-- Available data follows --

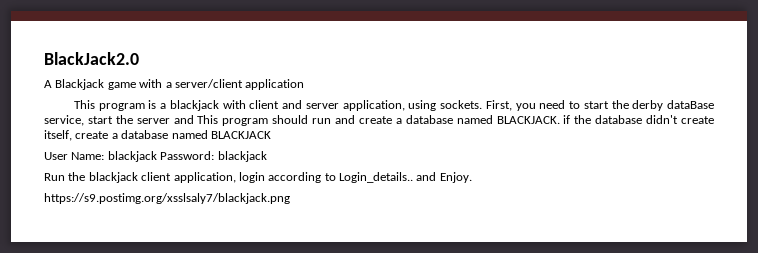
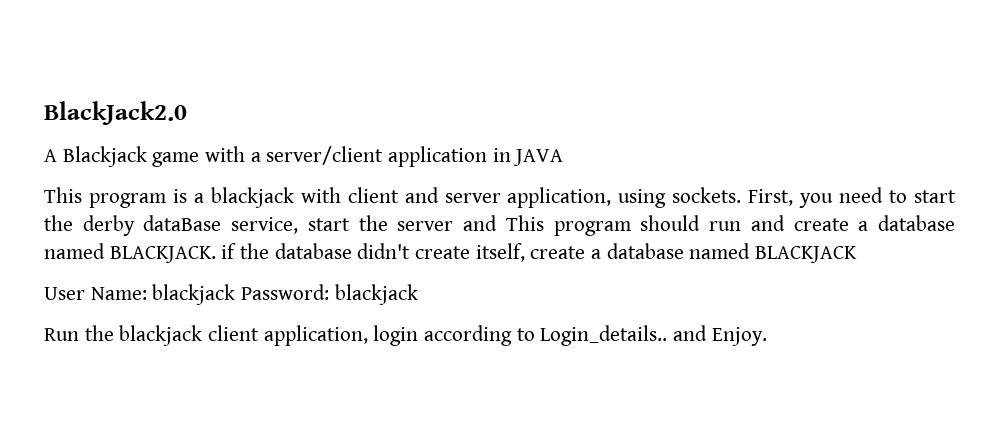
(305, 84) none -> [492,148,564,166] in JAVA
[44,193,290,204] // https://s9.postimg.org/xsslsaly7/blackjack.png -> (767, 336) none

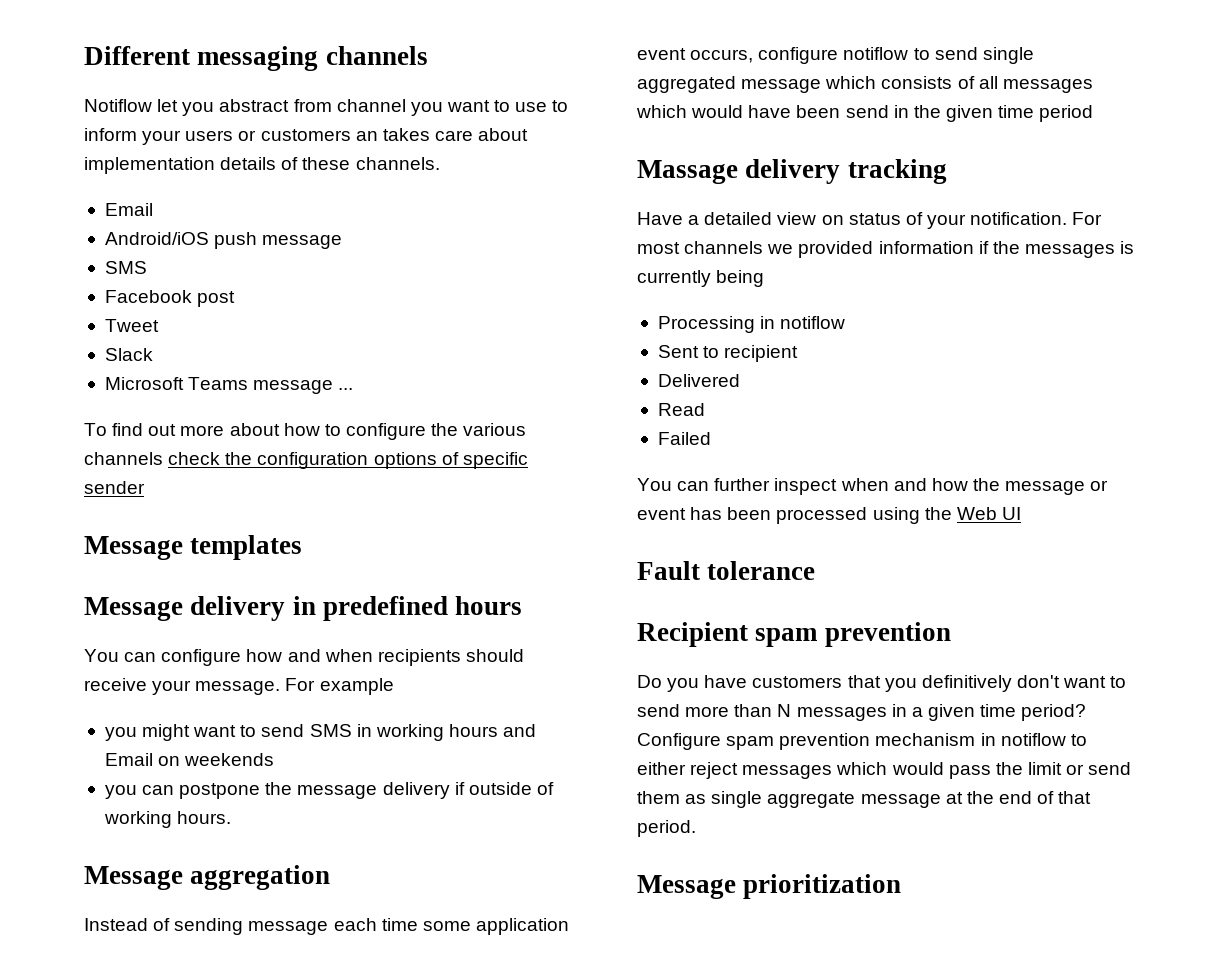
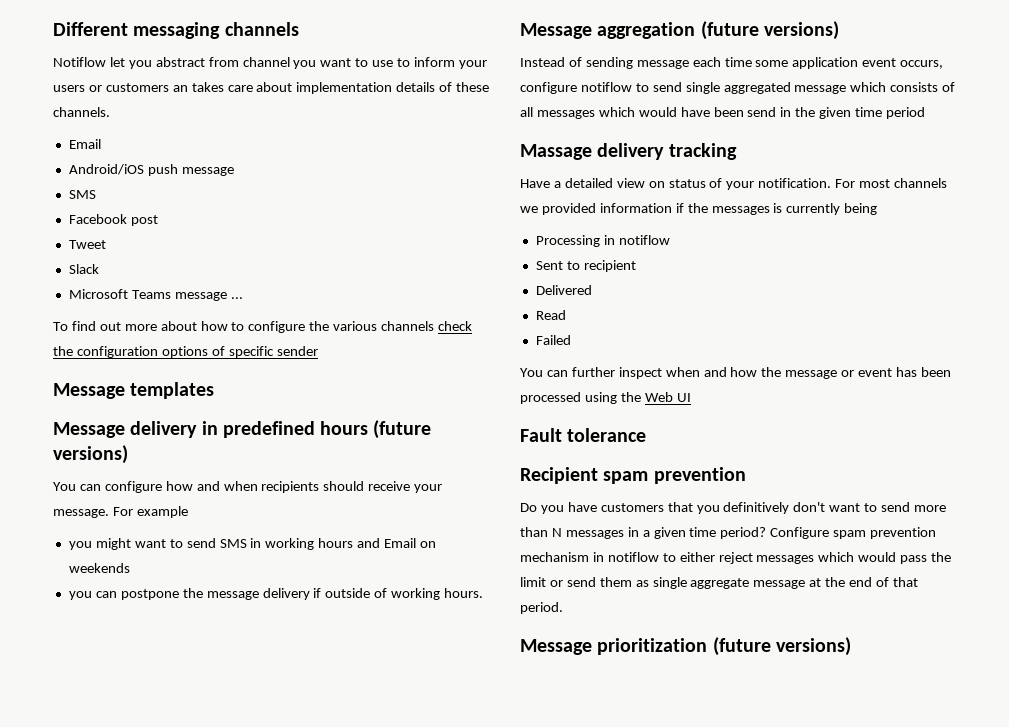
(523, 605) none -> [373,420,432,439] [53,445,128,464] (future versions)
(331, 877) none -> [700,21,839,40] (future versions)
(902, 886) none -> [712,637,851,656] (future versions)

-- Available data concluded --

Work instructions> Reproduce the lines from the one with "(523, 605) none" to the end of the data exactly, leaving out every earlier line.

Result of this exercise>
(523, 605) none -> [373,420,432,439] [53,445,128,464] (future versions)
(331, 877) none -> [700,21,839,40] (future versions)
(902, 886) none -> [712,637,851,656] (future versions)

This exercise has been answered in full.